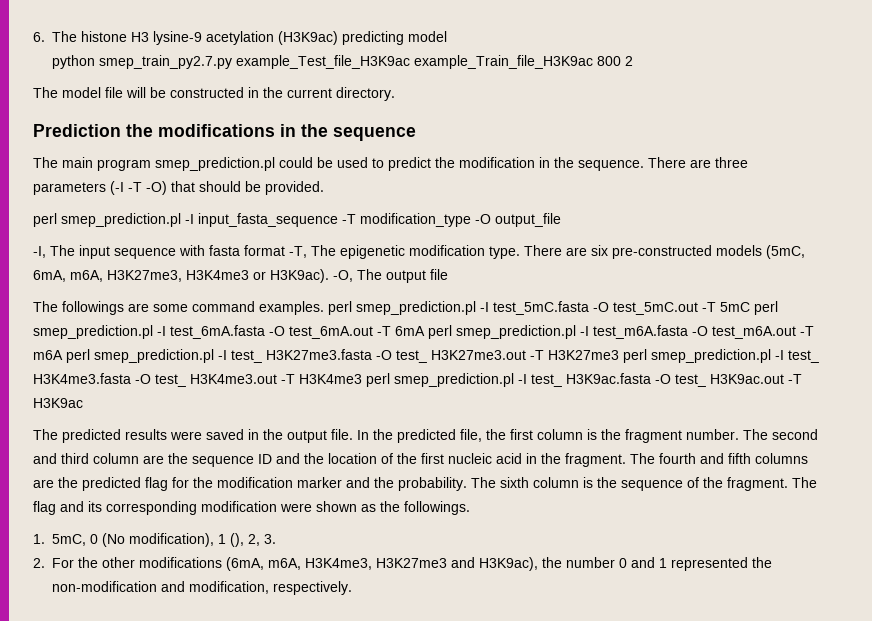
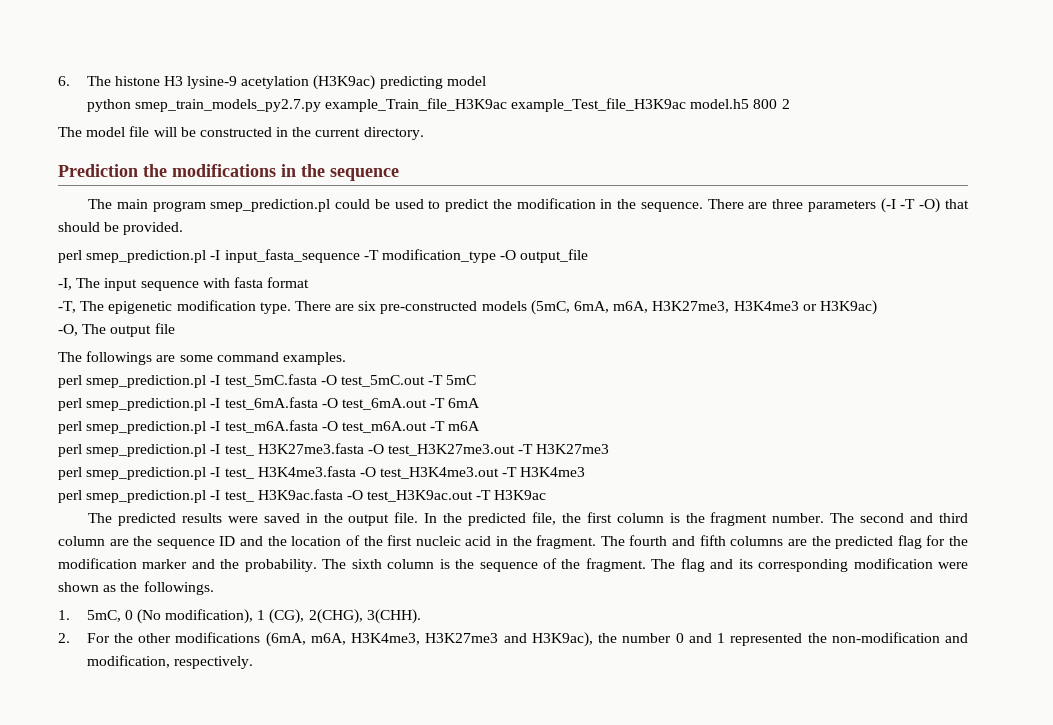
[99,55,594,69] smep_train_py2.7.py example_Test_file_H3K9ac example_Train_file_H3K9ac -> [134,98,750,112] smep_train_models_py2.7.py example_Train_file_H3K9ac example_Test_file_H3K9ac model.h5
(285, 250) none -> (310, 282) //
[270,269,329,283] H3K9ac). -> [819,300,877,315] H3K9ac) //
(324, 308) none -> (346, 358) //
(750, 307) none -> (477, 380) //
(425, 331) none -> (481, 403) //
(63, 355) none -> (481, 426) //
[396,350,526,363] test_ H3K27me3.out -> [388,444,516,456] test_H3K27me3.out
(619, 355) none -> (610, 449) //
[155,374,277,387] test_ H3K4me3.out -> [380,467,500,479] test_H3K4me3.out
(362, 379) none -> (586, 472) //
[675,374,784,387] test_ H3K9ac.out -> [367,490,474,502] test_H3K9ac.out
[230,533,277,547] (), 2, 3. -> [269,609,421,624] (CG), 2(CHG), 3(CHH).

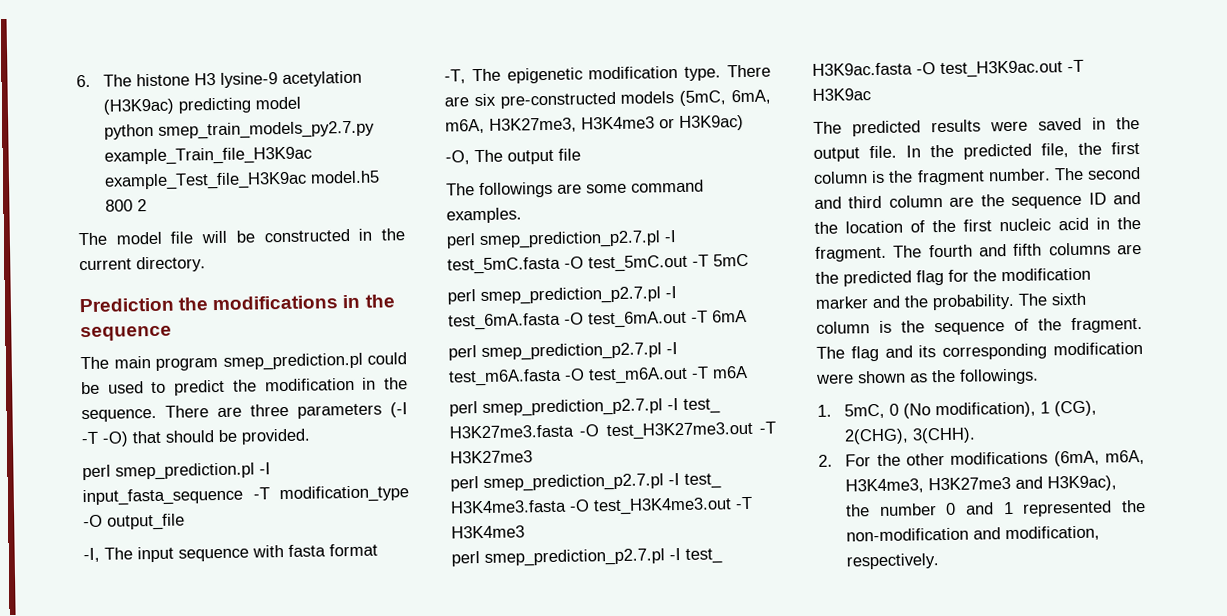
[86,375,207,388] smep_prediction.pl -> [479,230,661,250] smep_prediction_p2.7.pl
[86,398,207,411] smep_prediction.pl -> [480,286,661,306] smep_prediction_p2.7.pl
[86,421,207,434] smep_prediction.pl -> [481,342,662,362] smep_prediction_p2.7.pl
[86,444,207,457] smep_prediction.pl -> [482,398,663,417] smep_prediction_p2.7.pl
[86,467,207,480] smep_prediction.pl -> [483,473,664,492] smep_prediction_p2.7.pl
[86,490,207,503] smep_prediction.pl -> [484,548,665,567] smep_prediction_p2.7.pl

========

> _WHAT THE EXERCISE ASKS_:
Omit the pictures, and please restate word for word the lines running from the line with "(619, 355) none -> (610, 449) //" to the end of the entries.

> _FINAL ANSWER_:
(619, 355) none -> (610, 449) //
[155,374,277,387] test_ H3K4me3.out -> [380,467,500,479] test_H3K4me3.out
(362, 379) none -> (586, 472) //
[675,374,784,387] test_ H3K9ac.out -> [367,490,474,502] test_H3K9ac.out
[230,533,277,547] (), 2, 3. -> [269,609,421,624] (CG), 2(CHG), 3(CHH).

[86,375,207,388] smep_prediction.pl -> [479,230,661,250] smep_prediction_p2.7.pl
[86,398,207,411] smep_prediction.pl -> [480,286,661,306] smep_prediction_p2.7.pl
[86,421,207,434] smep_prediction.pl -> [481,342,662,362] smep_prediction_p2.7.pl
[86,444,207,457] smep_prediction.pl -> [482,398,663,417] smep_prediction_p2.7.pl
[86,467,207,480] smep_prediction.pl -> [483,473,664,492] smep_prediction_p2.7.pl
[86,490,207,503] smep_prediction.pl -> [484,548,665,567] smep_prediction_p2.7.pl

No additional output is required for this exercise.